ArgoCD diffs at scale

Michał Plebański

Nov 28, 20257 min read

GitOps Overview

Today we’ll take a closer look at how we, at monday.com, manage the Kubernetes cluster state with GitOps and ArgoCD and how the change process looks like, especially around reviewing the change requests.

GitOps is a framework used to declaratively define desired state in a Git repository. This state, in our case the cluster state, is being fetched and applied at regular intervals to the targets by a service called ArgoCD.

ArgoCD offers multiple ways to define sources for the desired state: plain Kubernetes manifests, Helm charts, Kustomize, Jsonnet, and more. Most of our state sources are defined as Helm charts with corresponding Helm configuration values.

To keep everything DRY (don’t repeat yourself), we use a hierarchy of configuration files (overlays) that allow us to control resources at different levels of specificity, e.g., region-wide or environment-wide.

The good, the bad, and the ugly

Hierarchical overlays are a flexible abstraction: they allow us to modify resources at scale and stay DRY, but they also pose a risk, for multiple reasons:

Large blast radius – modifying least specific configuration values can affect a larger number of resources across multiple environments
Difficult to understand – hard to visually determine the merged result of overlays and therefore the final applied manifest
Onboarding difficulty – freshly onboarded developers don’t have confidence in the changes being introduced

Many critical development paths in our GitOps repository facing these problems have already been mitigated by automation: bots from e.g. CD (continuous deployment) pipelines or developer portal backends are already making changes to the state and developers interact with them only via user-friendly UI’s. Changes done by bots are smaller, less error-prone and done in steps with proper validation checks in-between.

Yet, there are still paths not covered by automation, and for those we decided that we need a proper diffing mechanism, a better way to understand what will be the final applied state.

Addressing the root cause

An important question pops up immediately: maybe we should move to the rendered manifests pattern? The rendered manifest pattern means: pre-render all your Helm charts, store them in the Git repository and let ArgoCD sync the result. Then what you see in Git (and PR diff) is what you get in the Kubernetes cluster.

That would address the root cause, reduce the load on ArgoCD and make the changes more explicit.

Long story short, the main reason we decided not to go this way is the significant migration effort. We are heavily committed to the current structure: we have a lot of tooling and automation around it. And we have a high number of critical apps to migrate to the new source definitions. That introduces an incident risk.

One more reason was the fact that the pull request UI was not suitable for browsing diffs at our scale. With many resource changes across many clusters, we saw a need to manipulate the diff view e.g: group resource changes by clusters, environment or similarity (diff hash).

Our approach

Manual changes to the GitOps state are done by opening a pull request, so the ideal flow that we have envisioned would be to open a new pull request and browse the diff within the context of the it.
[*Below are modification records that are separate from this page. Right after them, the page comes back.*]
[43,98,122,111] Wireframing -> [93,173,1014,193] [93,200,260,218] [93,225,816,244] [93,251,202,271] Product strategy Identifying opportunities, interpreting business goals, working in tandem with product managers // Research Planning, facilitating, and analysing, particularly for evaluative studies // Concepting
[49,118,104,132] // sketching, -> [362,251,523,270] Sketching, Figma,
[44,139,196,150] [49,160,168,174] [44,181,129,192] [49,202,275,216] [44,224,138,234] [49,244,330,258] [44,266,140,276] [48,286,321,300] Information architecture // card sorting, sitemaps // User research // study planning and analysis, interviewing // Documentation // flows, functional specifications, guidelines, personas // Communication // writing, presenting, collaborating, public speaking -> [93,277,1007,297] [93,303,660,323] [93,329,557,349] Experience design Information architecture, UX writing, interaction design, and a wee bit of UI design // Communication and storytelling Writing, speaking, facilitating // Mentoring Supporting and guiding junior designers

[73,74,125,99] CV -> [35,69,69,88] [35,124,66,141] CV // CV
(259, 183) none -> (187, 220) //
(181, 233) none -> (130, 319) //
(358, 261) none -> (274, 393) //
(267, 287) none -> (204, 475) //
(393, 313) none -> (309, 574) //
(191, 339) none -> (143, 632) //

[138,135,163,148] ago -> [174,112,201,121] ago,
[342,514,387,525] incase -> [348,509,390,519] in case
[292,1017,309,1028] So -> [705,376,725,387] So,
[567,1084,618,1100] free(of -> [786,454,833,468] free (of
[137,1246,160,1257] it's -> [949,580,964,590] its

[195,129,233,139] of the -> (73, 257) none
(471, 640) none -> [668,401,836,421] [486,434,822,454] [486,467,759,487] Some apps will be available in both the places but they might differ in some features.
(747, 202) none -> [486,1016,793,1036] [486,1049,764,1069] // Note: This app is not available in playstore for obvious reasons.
The approach that we chose is to render the manifests on-the-fly for both target and head branches, in the CI system, and compare them A to B to generate a diff artifact that would be later displayed in a dedicated UI. A link to this UI will be posted as a comment on the pull request thread. Users then should follow the link and enter the UI to approve the diff.

There are three components to the solution:

Render CLI
Backend for storing and approving diff artifacts
UI for diff browsing

The most important part is how to render the manifests. There are a few constraints that we wanted to enforce:

High accuracy – include Kubernetes cluster version and capabilities (API versions) in the rendering process
Reasonable render time
No additional load on existing ArgoCD instances
Ability to test the Helm chart templates changes themselves, an option to locally override the fetching logic to use some local chart (instead of chart museum or VCS)
Support for custom CRDs

We also concluded that the diff should be for the desired state versus the new desired state, and not for the live state (with the use of e.g. “argocd diff” command), because that would require runtime access to many ArgoCD instances: imagine fetching the state of hundreds of apps on each pull request, network errors, broken apps, in progress syncs etc.. That would result in an often hard to understand, unpredictable final content and a very long render time. Tackling the drift between the live and the desired state is a problem for a different set of tools/processes.

Initially, we took upon an approach based on spinning up an ArgoCD instance with Kind (kubernetes-in-docker) inside the CI system and handing over the rendering to it, but that turned out to be too slow and hard to set up for local overrides – we would need to modify the manifests on the fly to be able to override the source URLs. Our apps have many sources at different revisions (the time to fetch each one of them sums up quickly), they run across many clusters and the clusters have different versions and capabilities.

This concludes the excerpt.